4) The adapted questionnaire of earthquake preparedness based on the HBM was used. The original questionnaire has been established and validated by Inal et al[1] in Turkey. The forward and backward translation method was used for translating the original questionnaire. According to the experts' opinions, some minor changes were made to adapt the items of the questionnaire for the study population in the present study. Thereby, three questions were added to the questions of the cues to action (Radio and TV encourage me to prepare for disasters, I usually seek information about disaster preparedness from Radio and TV, and I usually obtain information about disaster preparedness from health providers). Besides, one question was added to the questions of perceived benefits (preparedness for disaster will reduce financial losses and injuries). Then, the content validity of the questionnaire was assessed by a panel of experts including 10 Health specialists in the field of health in disasters, health education, health promotion, and safety promotion (CVR= 0.92 & CVI=0.85). Next, the face validity and reliability of the questionnaire were measured in a pilot study on 40 people over 18 years old. The reliability was calculated by using internal consistency. One question from the perceived severity (emergency and the experience of disasters does not change my life) and one question from self-efficacy (I cannot create an emergency plan with my neighbors) was excluded based on the results of Cronbach's alpha. In Iran, neighbors don’t share their plans; therefore, it was logical to exclude these items. Finally, the questionnaire consisted of 33 questions, including perceived severity (2 questions, α=0.709), perceived susceptibility (6 questions, α=0.664), perceived benefits (4 questions, α=0.758), perceived barriers (6 questions, α=0.822), self-efficacy (7 questions, α=0.677), cues to action (8 questions, α=0.683), and total questions (33 questions, α=0.809).

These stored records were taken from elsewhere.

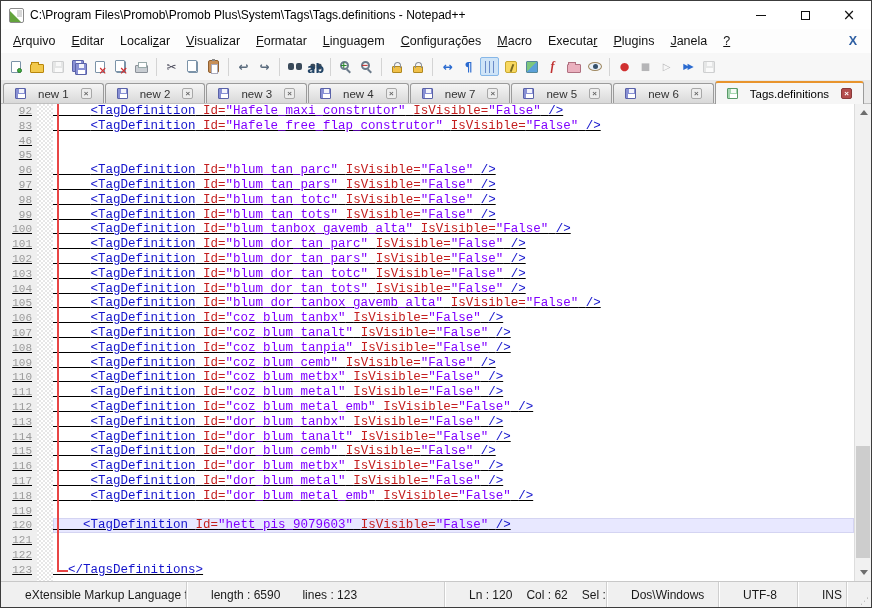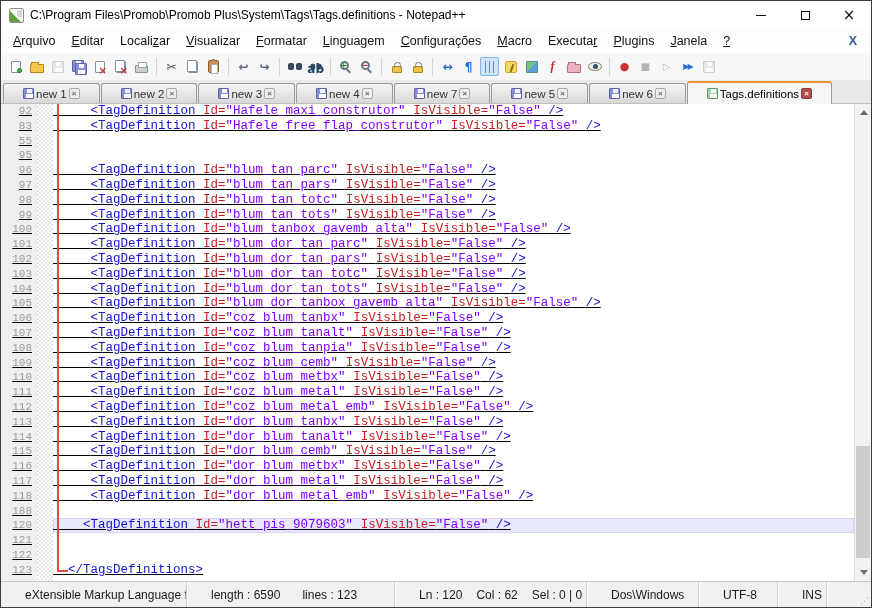--- a/index.html
+++ b/index.html
@@ -66,7 +66,7 @@
   .gch{font-size:12px;line-height:1;}
   
   .tabbar{height:24px;background:#E9E9E9;display:flex;align-items:flex-end;padding:0 0 0 2px;flex:none;border-bottom:1px solid #BFBFBF;}
-  .tab{height:20px;display:flex;align-items:center;gap:2px;padding:0 19px;margin-right:1px;
+  .tab{height:20px;display:flex;align-items:center;gap:12px;padding:0 11px;margin-right:1px;
     background:linear-gradient(#F5F5F5,#D9D9D9);border:1px solid #9B9B9B;border-bottom:none;
     border-radius:3px 3px 0 0;font-size:11.5px;color:#333;white-space:nowrap;justify-content:space-between;}
   .tab.active{height:23px;background:#F6F6F6;border-top:2px solid var(--active-tab-accent,#E8942C);color:#000;margin-bottom:-1px;}

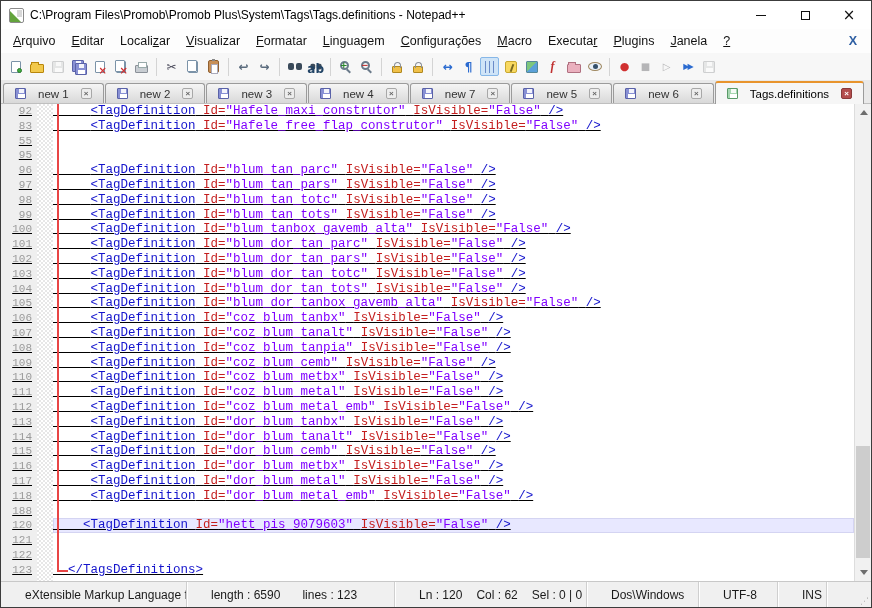--- a/index.html
+++ b/index.html
@@ -318,7 +318,7 @@
           <span class="txt">     <span class="st">&lt;TagDefinition</span> <span class="sa">Id=</span><span class="sv">"Hafele_free_flap_construtor"</span> <span class="sa">IsVisible=</span><span class="sv">"False"</span> <span class="st">/&gt;</span></span>
         </div>
         <div class="code-row">
-          <span class="ln">55</span>
+          <span class="ln">46</span>
           <span class="foldcell"></span>
           <span class="txt"></span>
         </div>

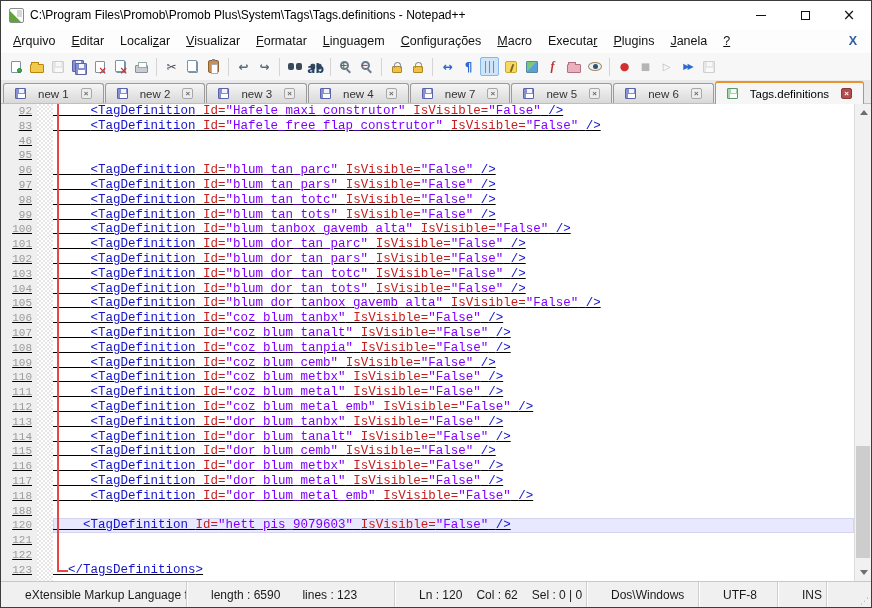--- a/index.html
+++ b/index.html
@@ -443,7 +443,7 @@
           <span class="txt">     <span class="st">&lt;TagDefinition</span> <span class="sa">Id=</span><span class="sv">"dor_blum_metal_emb"</span> <span class="sa">IsVisible=</span><span class="sv">"False"</span> <span class="st">/&gt;</span></span>
         </div>
         <div class="code-row">
-          <span class="ln">188</span>
+          <span class="ln">119</span>
           <span class="foldcell"></span>
           <span class="txt"></span>
         </div>

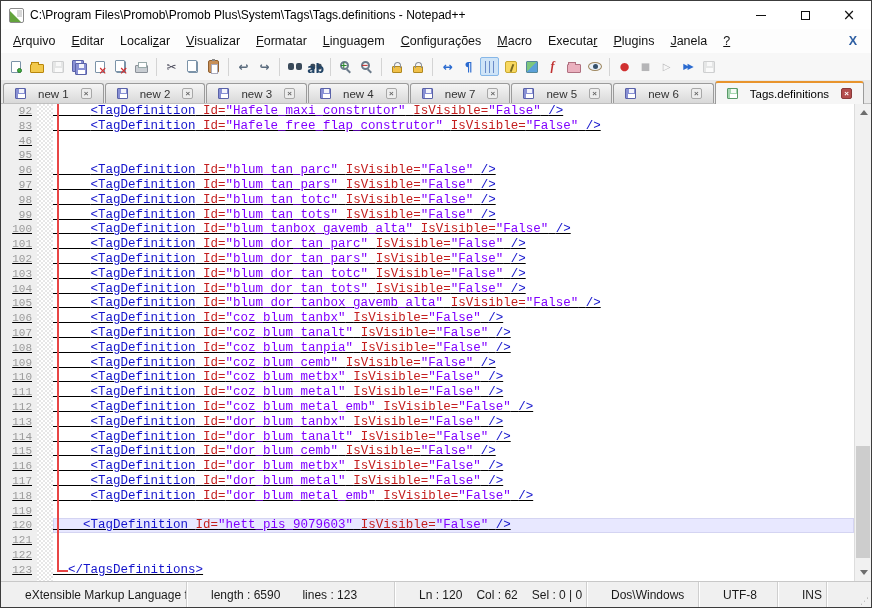--- a/index.html
+++ b/index.html
@@ -104,7 +104,7 @@
   .seg{height:100%;display:flex;align-items:center;padding:0 24px;border-right:1px solid #CFCFCF;
     box-shadow:1px 0 0 #fff;white-space:nowrap;overflow:hidden;}
   .seg-doctype{width:186px;flex:none;}
-  .seg-size{width:208px;flex:none;gap:22px;}
+  .seg-size{width:258px;flex:none;gap:22px;}
   .seg-pos{width:192px;flex:none;gap:14px;text-align:center;}
   .seg-eol{width:112px;flex:none;}
   .seg-enc{width:79px;flex:none;}

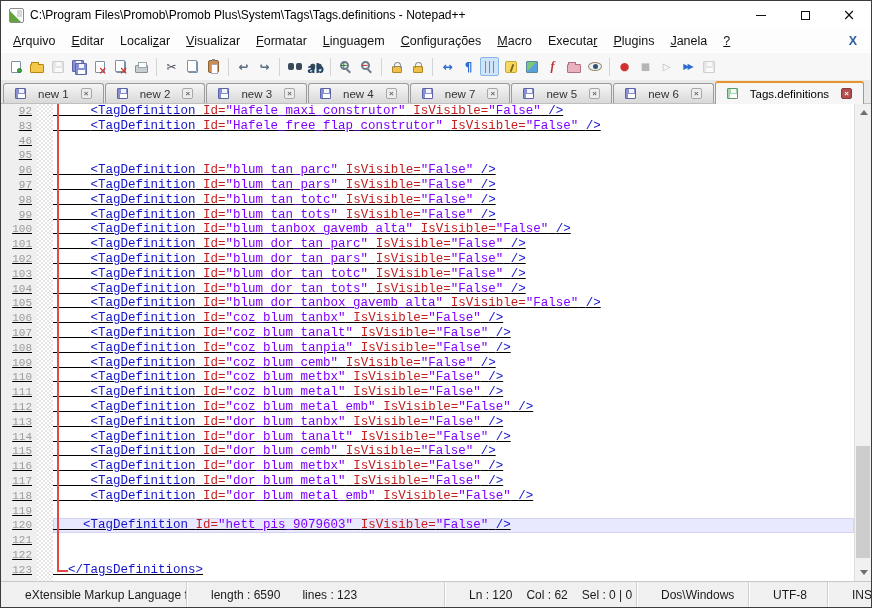--- a/index.html
+++ b/index.html
@@ -105,7 +105,7 @@
     box-shadow:1px 0 0 #fff;white-space:nowrap;overflow:hidden;}
   .seg-doctype{width:186px;flex:none;}
   .seg-size{width:258px;flex:none;gap:22px;}
-  .seg-pos{width:192px;flex:none;gap:14px;text-align:center;}
+  .seg-pos{width:162px;flex:none;gap:14px;text-align:center;}
   .seg-eol{width:112px;flex:none;}
   .seg-enc{width:79px;flex:none;}
   .seg-ins{width:44px;flex:none;}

All of the items were assessed by a 5-point Likert scale ranging from ‘completely disagree’ (one point) to ‘completely agree’ (5 points). Some items were scored reversely.
Statistical analysis
We used the analysis of variance (ANOVA) and independent t-test to determine the relationship between variables. Besides, the multivariate linear regression model was used to determine the predictors of household earthquake preparedness. The Stata 14.2 software was used to analyze the data.